On p251 of Bishop's machine learning book, the Hessian for least squares is derived (as a preliminary step to the outer product approximation):
$ E = \frac{1}{2} \sum_{n=1}^{N} (y_n - t_n)^2$
$H = \nabla \nabla E = \sum_{n=1}^{N} \nabla y_n (\nabla y_n)^T + \sum_{n=1}^{N} (y_n - t_n) \nabla \nabla y_n $
Firstly, why is the Hessian not given by $\nabla \nabla ^T E$?
Secondly, could someone please explain how the full expression for the Hessian is obtained?
Let $y=[y_1,\cdots,y_n]^T,t=[t_1,\cdots,t_n]^T\in\mathbb{R}^n$; we assume that $y$ is a function of $z=[z_1,\cdots,z_p]^T$: $z\in \mathbb{R}^p\rightarrow f(z)=y\rightarrow E(y)=1/2(y-t)^T(y-t)$ and let $g=E\circ f$.
$Dg_z:u\in \mathbb{R}^p\rightarrow (y-t)^TDf_z(u)\in\mathbb{R}$.

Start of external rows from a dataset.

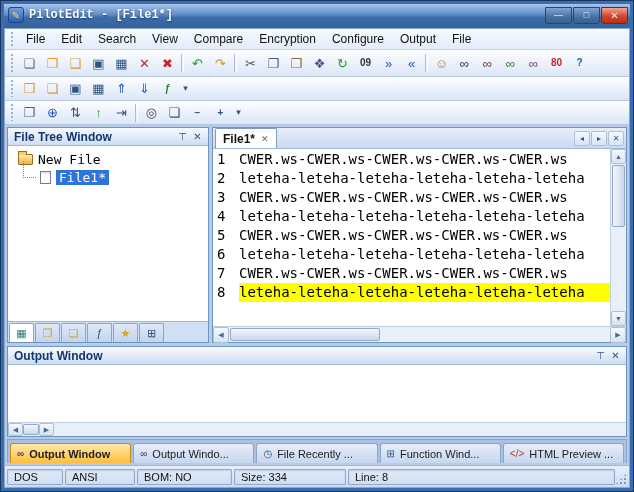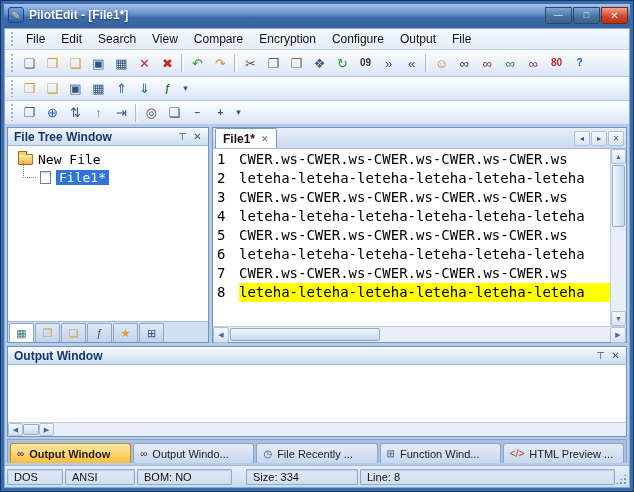--- a/index.html
+++ b/index.html
@@ -14,7 +14,7 @@
   .appicon{ width:16px; height:16px; border-radius:3px; margin-right:5px;
             background:linear-gradient(#6ea0e0,#2b5fae); border:1px solid #1d4687;
             color:#ffd54f; font-size:10px; display:flex; align-items:center; justify-content:center; }
-  .title{ flex:1; color:#fff; font-size:12px; font-weight:bold; text-shadow:0 1px 2px #1c3a66; }
+  .title{ flex:1; color:#fff; font-size:12px; font-weight:bold; text-shadow:0 1px 2px #1c3a66;font-family:Liberation Mono, monospace; }
   .winbtns{ display:flex; gap:1px; }
   .wbtn{ width:27px; height:17px; display:flex; align-items:center; justify-content:center;
          font-size:9px; color:#eaf1fb; border:1px solid #27476e; border-radius:0 0 3px 3px;

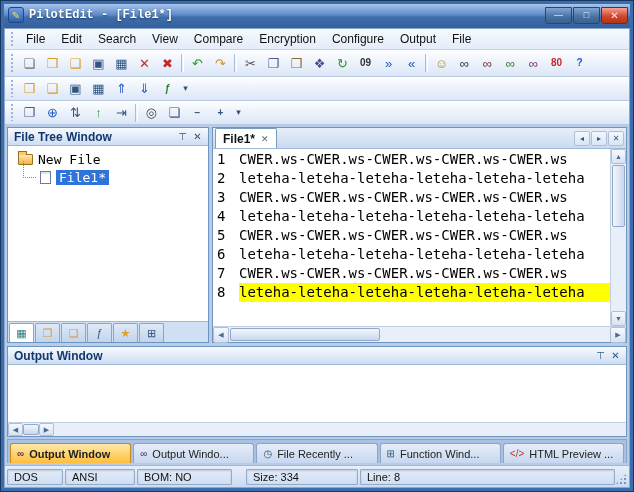--- a/index.html
+++ b/index.html
@@ -138,7 +138,7 @@
               padding:2px 14px 2px 2px; position:relative; font-size:11px; color:#111; }
   .seg{ height:16px; display:flex; align-items:center; padding:0 6px;
         border:1px solid #93abc9; border-radius:1px; box-shadow:inset 0 1px 2px rgba(120,145,180,.35); }
-  .seg.s1{ width:56px; } .seg.s2{ width:70px; } .seg.s3{ width:95px; } .seg.s4{ width:112px;margin-left:12px; } .seg.s5{ flex:1; }
+  .seg.s1{ width:56px; } .seg.s2{ width:70px; } .seg.s3{ width:95px; } .seg.s4{ width:112px; } .seg.s5{ flex:1; }
   .sizegrip{ position:absolute; right:2px; bottom:2px; width:12px; height:12px;
              background-image:radial-gradient(#7d97bd 1.2px, transparent 1.3px); background-size:4px 4px;
              clip-path:polygon(100% 0, 100% 100%, 0 100%); }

$D^2g_z:(u,v)\in (\mathbb{R}^p)^2\rightarrow Df_z(v)^TDf_z(u)+(y-t)^TD^2f_z(u,v)\in\mathbb{R}$, that is, for every $i,j$:
$\dfrac{\partial^2g}{\partial z_i\partial z_j}=[\dfrac{\partial y_1}{\partial z_i},\cdots,\dfrac{\partial y_n}{\partial z_i}][\dfrac{\partial y_1}{\partial z_j},\cdots,\dfrac{\partial y_n}{\partial z_j}]^T+[\dfrac{\partial^2 y_1}{\partial z_i\partial z_j},\cdots,\dfrac{\partial^2 y_n}{\partial z_i\partial z_j}](y-t)$.